**TASK STATEMENT**. Pictures aside, every line of the listing should be given again exactly.

**INFORMATION GIVEN**.

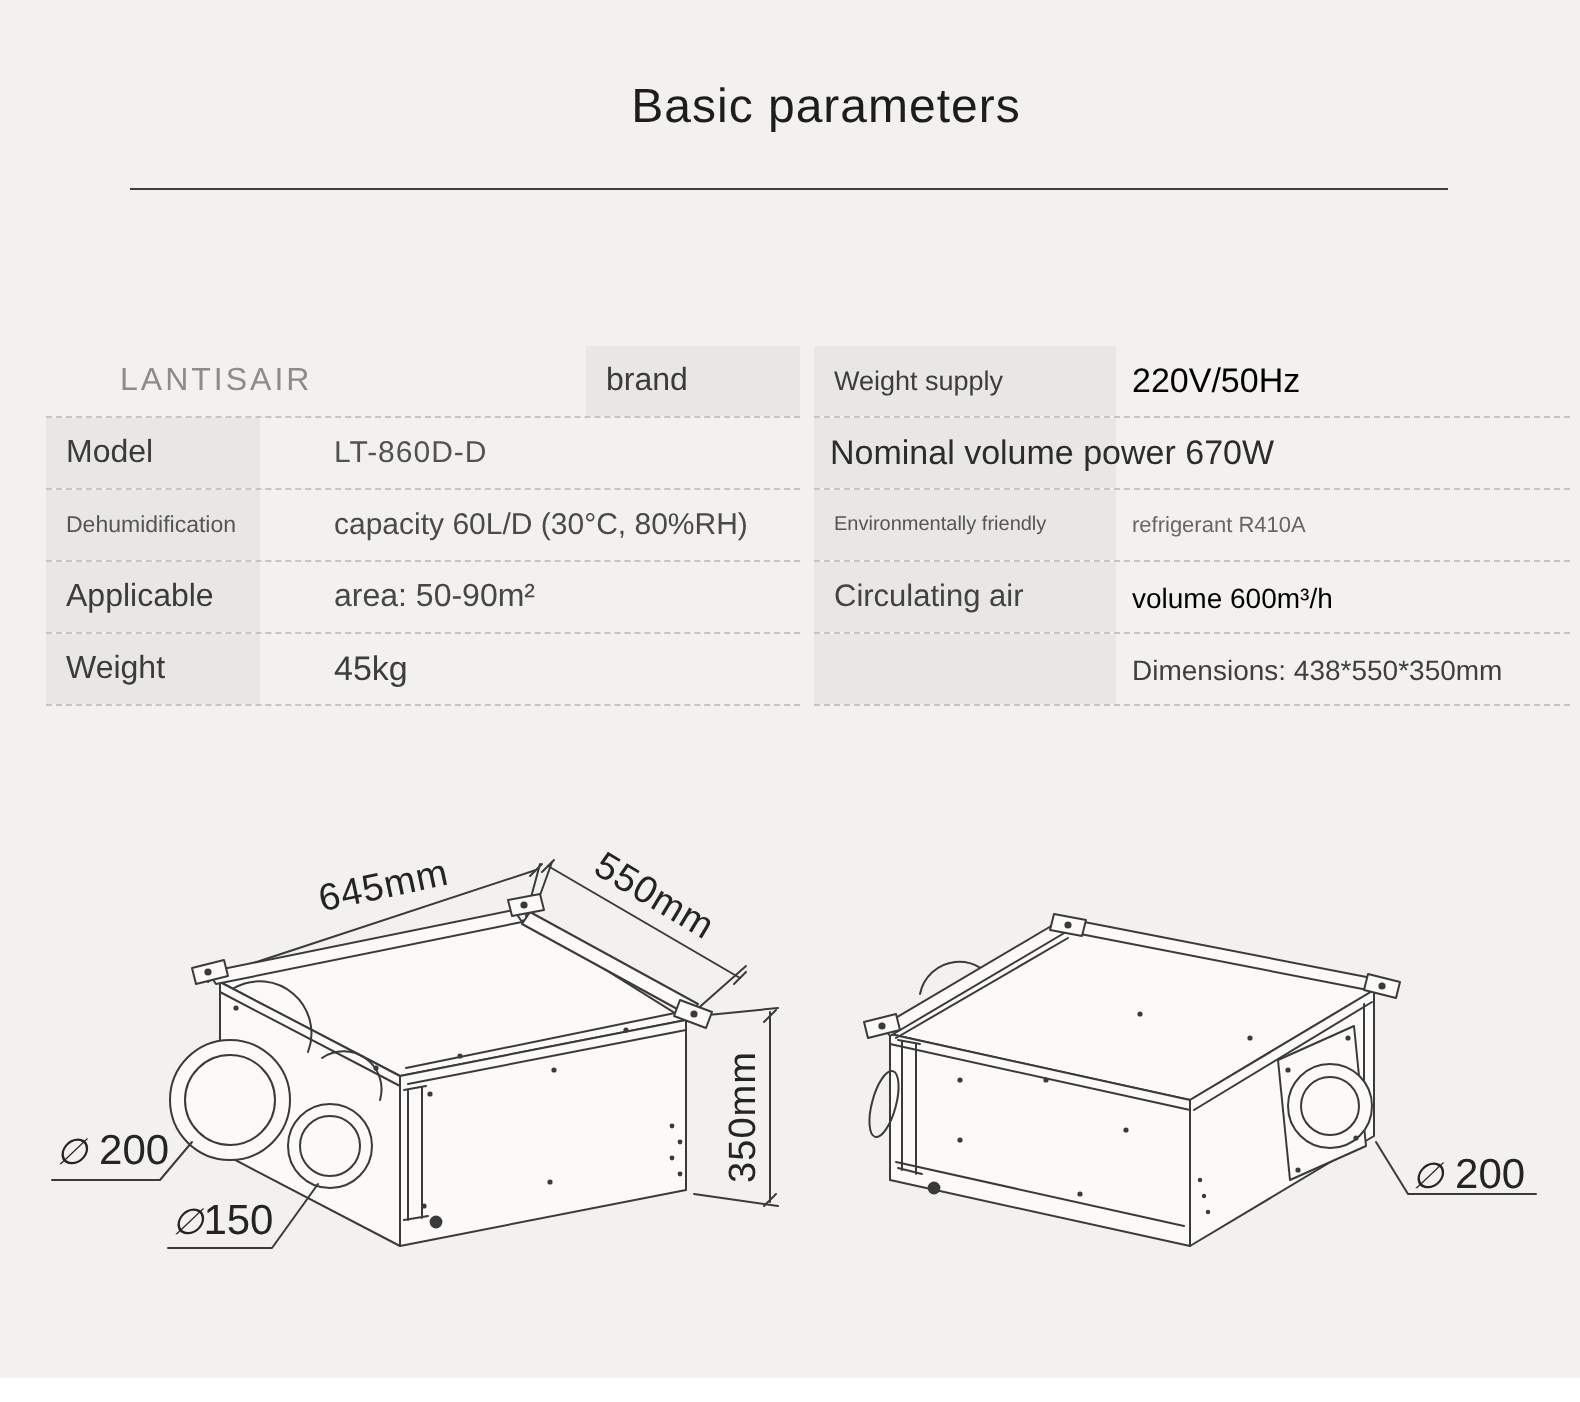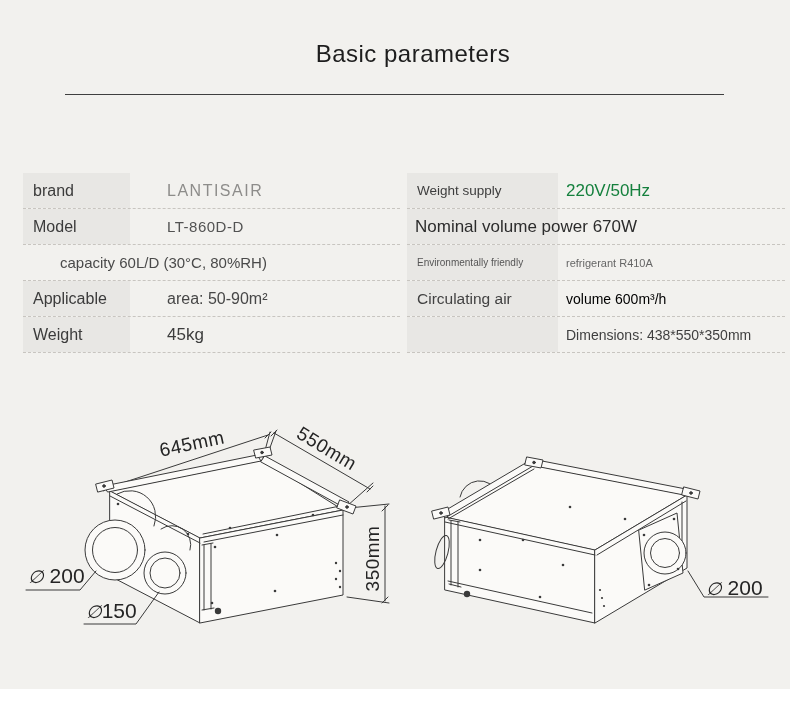--- a/index.html
+++ b/index.html
@@ -84,8 +84,8 @@
 
   <div class="spec-table left">
     <div class="spec-row l-brand">
+      <div class="cell value">LANTISAIR</div>
       <div class="cell label">brand</div>
-      <div class="cell value">LANTISAIR</div>
     </div>
     <div class="spec-row l-model">
       <div class="cell label">Model</div>

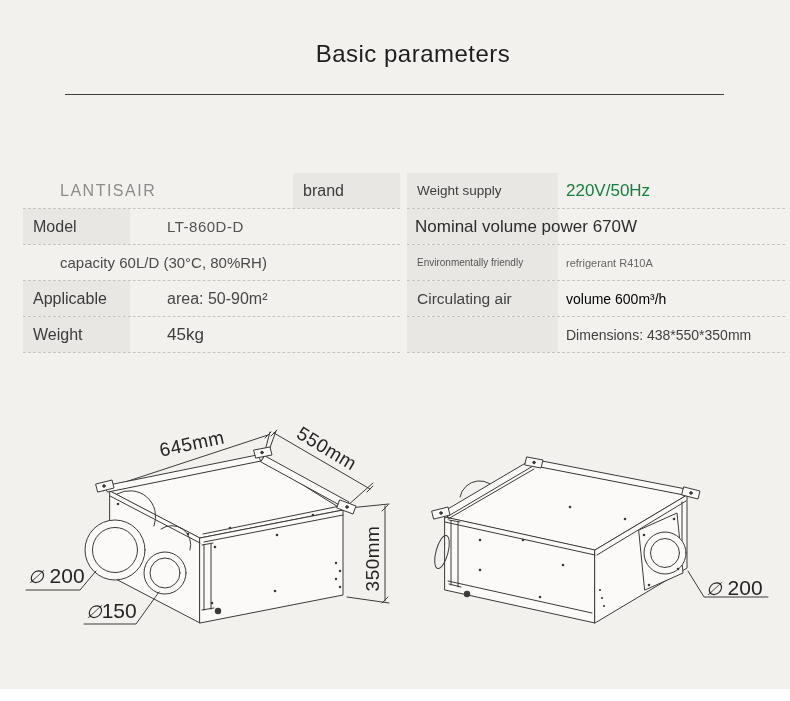--- a/index.html
+++ b/index.html
@@ -45,7 +45,7 @@
   .l-weight .value{font-size:17px;color:#3d3d3d;}
   
   .r-power  .label{font-size:13.5px;color:#3d3d3d;}
-  .r-power  .value{font-size:17px;color:#15803d;}
+  .r-power  .value{font-size:17px;color:#000000;}
   .r-nominal .value-span{
     position:absolute;left:8px;top:50%;transform:translateY(-50%);
     font-size:17px;font-weight:500;color:#2c2c2c;z-index:1;white-space:nowrap;

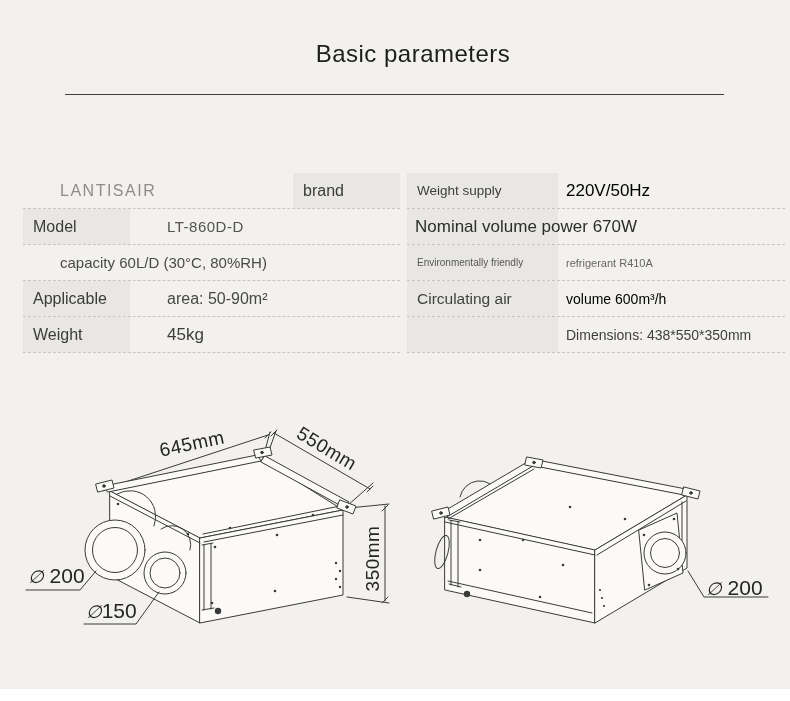--- a/index.html
+++ b/index.html
@@ -92,6 +92,7 @@
       <div class="cell value">LT-860D-D</div>
     </div>
     <div class="spec-row l-dehum">
+      <div class="cell label">Dehumidification</div>
       <div class="cell value">capacity 60L/D (30°C, 80%RH)</div>
     </div>
     <div class="spec-row l-area">

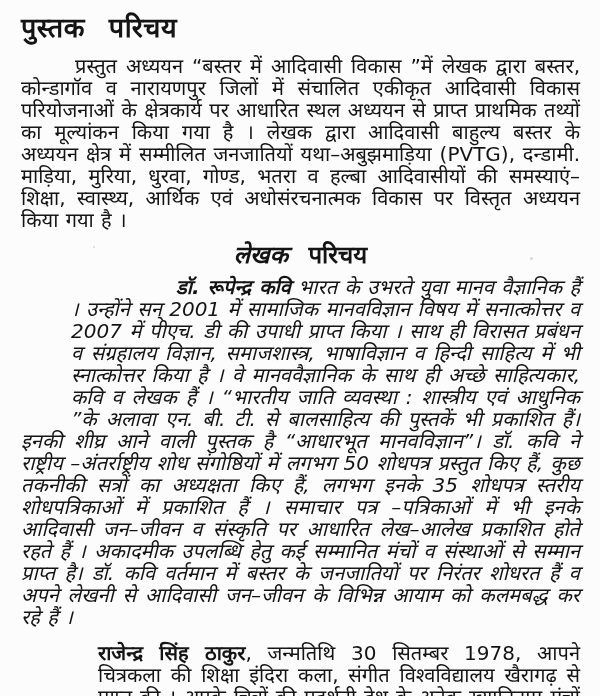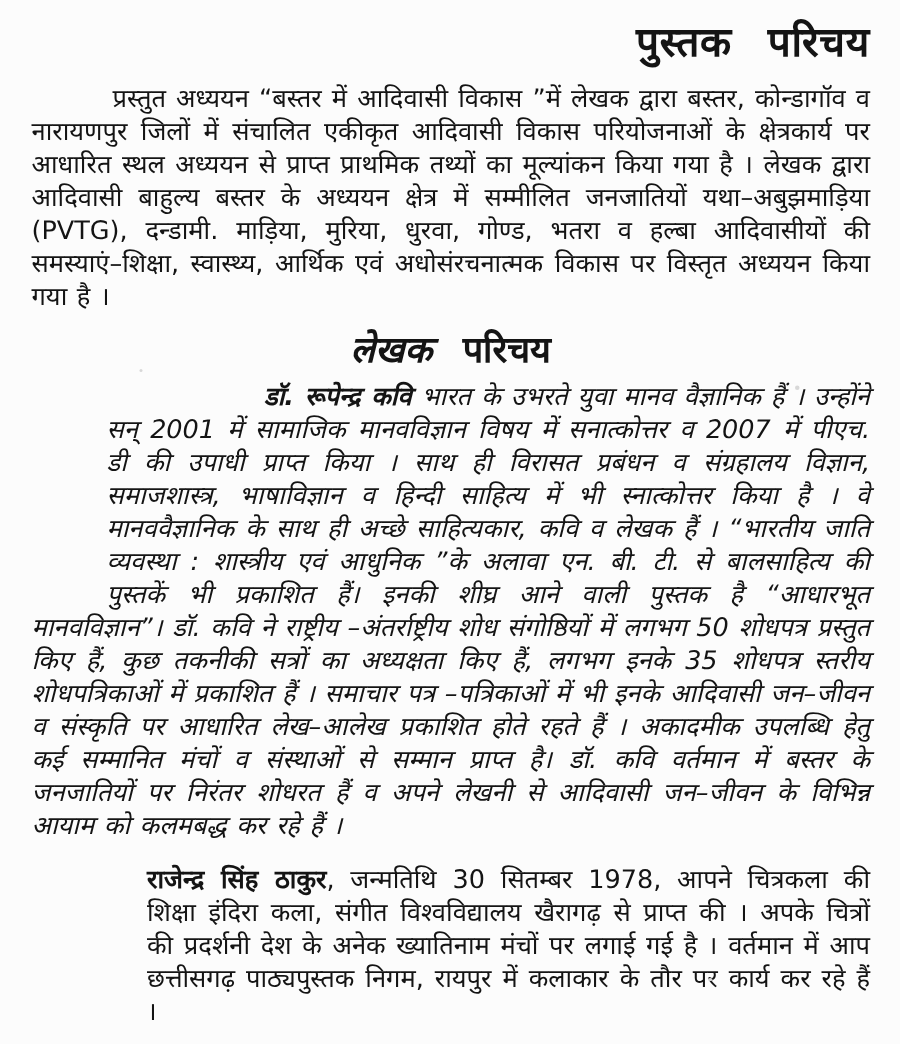--- a/index.html
+++ b/index.html
@@ -19,7 +19,7 @@
   }
   .page-title{
     margin:2px 0 10px 0;
-    text-align:right;
+    text-align:left;
     font-size:27px;
     font-weight:bold;
     word-spacing:14px;

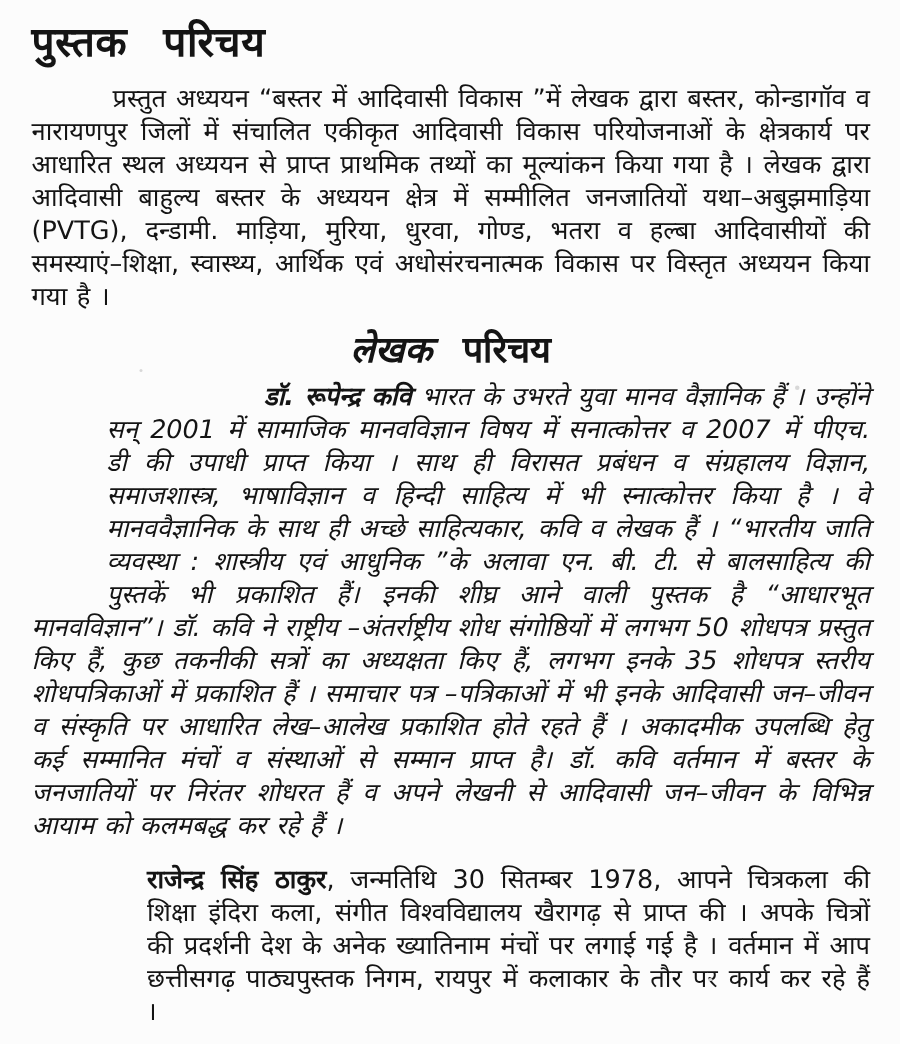--- a/index.html
+++ b/index.html
@@ -26,7 +26,7 @@
     letter-spacing:0.5px;
   }
   .para{
-    font-size:17px;
+    font-size:20px;
     line-height:22px;
     text-align:justify;
     margin:0;

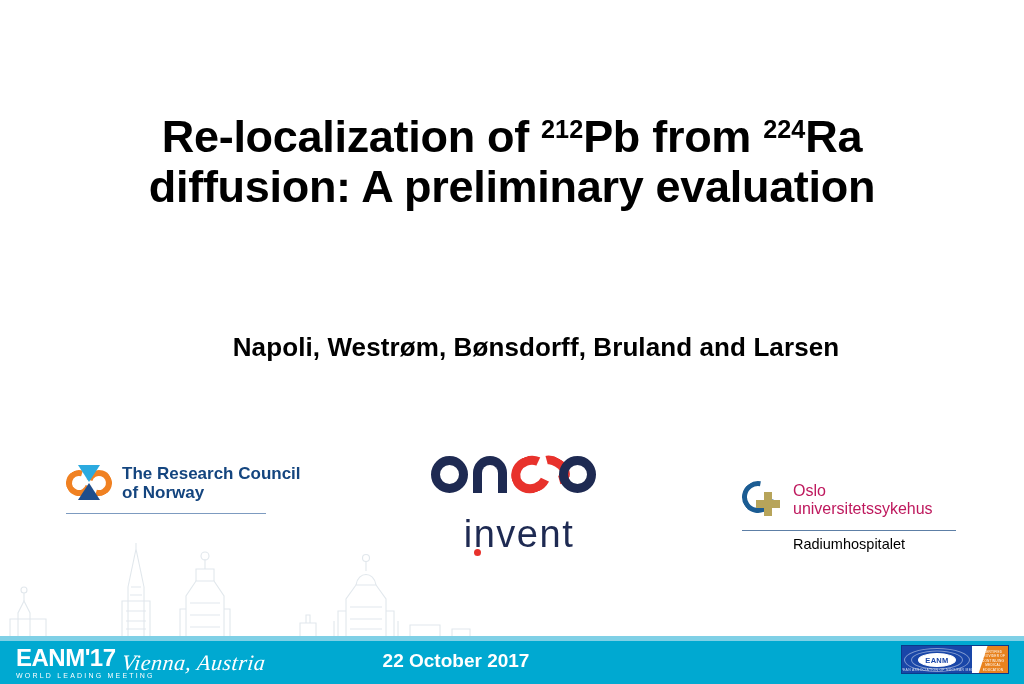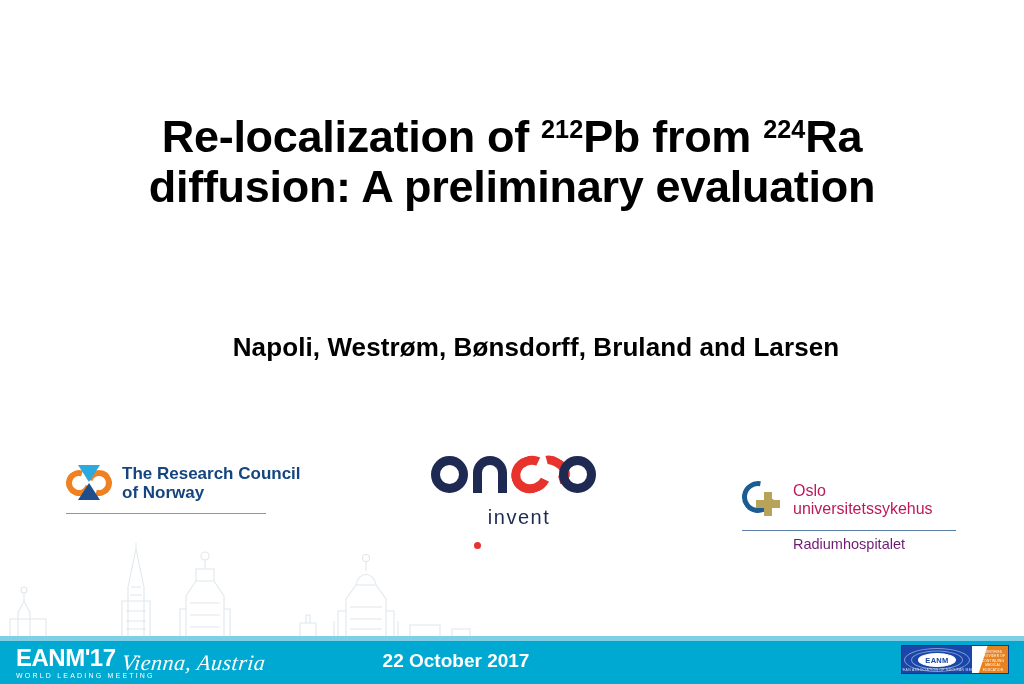--- a/index.html
+++ b/index.html
@@ -184,9 +184,9 @@
   }
   #onco-sub {
     position: relative;
-    margin-top: 12px;
-    font-family: "Liberation Sans", sans-serif;
-    font-size: 20px;
+    margin-top: 19px;
+    font-family: "Liberation Sans", sans-serif;
+    font-size: 38px;
     font-weight: normal;
     letter-spacing: 1.5px;
     color: #1E2A52;

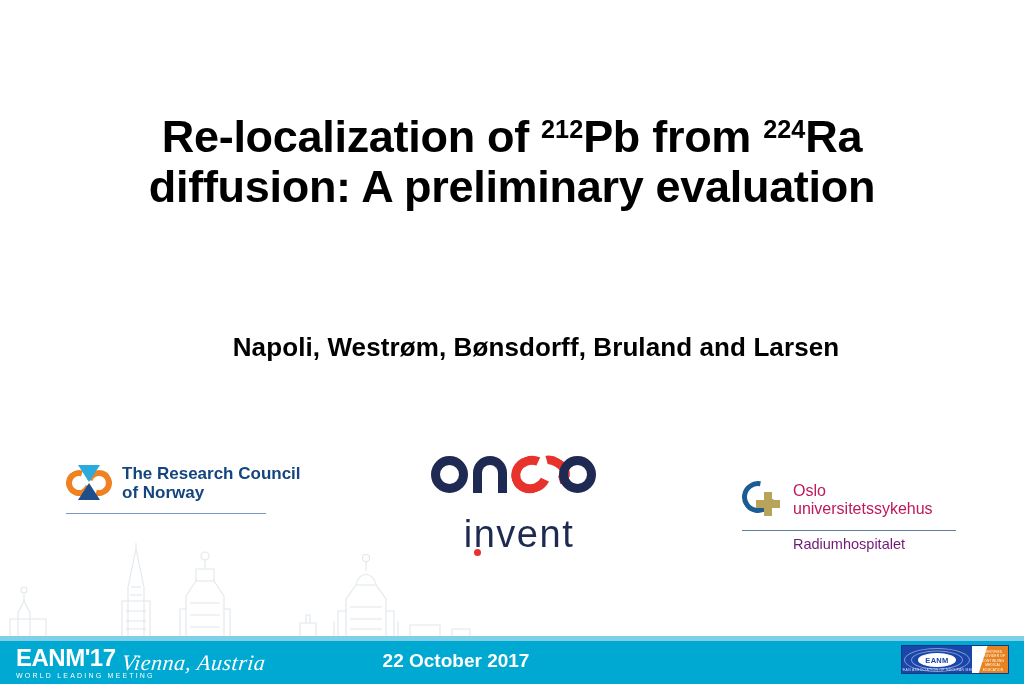--- a/index.html
+++ b/index.html
@@ -250,7 +250,7 @@
     text-align: center;
     font-family: "Liberation Sans", sans-serif;
     font-size: 14.5px;
-    color: #701a75;
+    color: #000000;
   }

**ANSWER TO THIS TASK**.
--- a/index.html
+++ b/index.html
@@ -84,8 +84,8 @@
 
   <div class="spec-table left">
     <div class="spec-row l-brand">
+      <div class="cell value">LANTISAIR</div>
       <div class="cell label">brand</div>
-      <div class="cell value">LANTISAIR</div>
     </div>
     <div class="spec-row l-model">
       <div class="cell label">Model</div>

--- a/index.html
+++ b/index.html
@@ -45,7 +45,7 @@
   .l-weight .value{font-size:17px;color:#3d3d3d;}
   
   .r-power  .label{font-size:13.5px;color:#3d3d3d;}
-  .r-power  .value{font-size:17px;color:#15803d;}
+  .r-power  .value{font-size:17px;color:#000000;}
   .r-nominal .value-span{
     position:absolute;left:8px;top:50%;transform:translateY(-50%);
     font-size:17px;font-weight:500;color:#2c2c2c;z-index:1;white-space:nowrap;

--- a/index.html
+++ b/index.html
@@ -92,6 +92,7 @@
       <div class="cell value">LT-860D-D</div>
     </div>
     <div class="spec-row l-dehum">
+      <div class="cell label">Dehumidification</div>
       <div class="cell value">capacity 60L/D (30°C, 80%RH)</div>
     </div>
     <div class="spec-row l-area">

--- a/index.html
+++ b/index.html
@@ -19,7 +19,7 @@
   }
   .page-title{
     margin:2px 0 10px 0;
-    text-align:right;
+    text-align:left;
     font-size:27px;
     font-weight:bold;
     word-spacing:14px;

--- a/index.html
+++ b/index.html
@@ -26,7 +26,7 @@
     letter-spacing:0.5px;
   }
   .para{
-    font-size:17px;
+    font-size:20px;
     line-height:22px;
     text-align:justify;
     margin:0;

--- a/index.html
+++ b/index.html
@@ -184,9 +184,9 @@
   }
   #onco-sub {
     position: relative;
-    margin-top: 12px;
-    font-family: "Liberation Sans", sans-serif;
-    font-size: 20px;
+    margin-top: 19px;
+    font-family: "Liberation Sans", sans-serif;
+    font-size: 38px;
     font-weight: normal;
     letter-spacing: 1.5px;
     color: #1E2A52;

--- a/index.html
+++ b/index.html
@@ -250,7 +250,7 @@
     text-align: center;
     font-family: "Liberation Sans", sans-serif;
     font-size: 14.5px;
-    color: #701a75;
+    color: #000000;
   }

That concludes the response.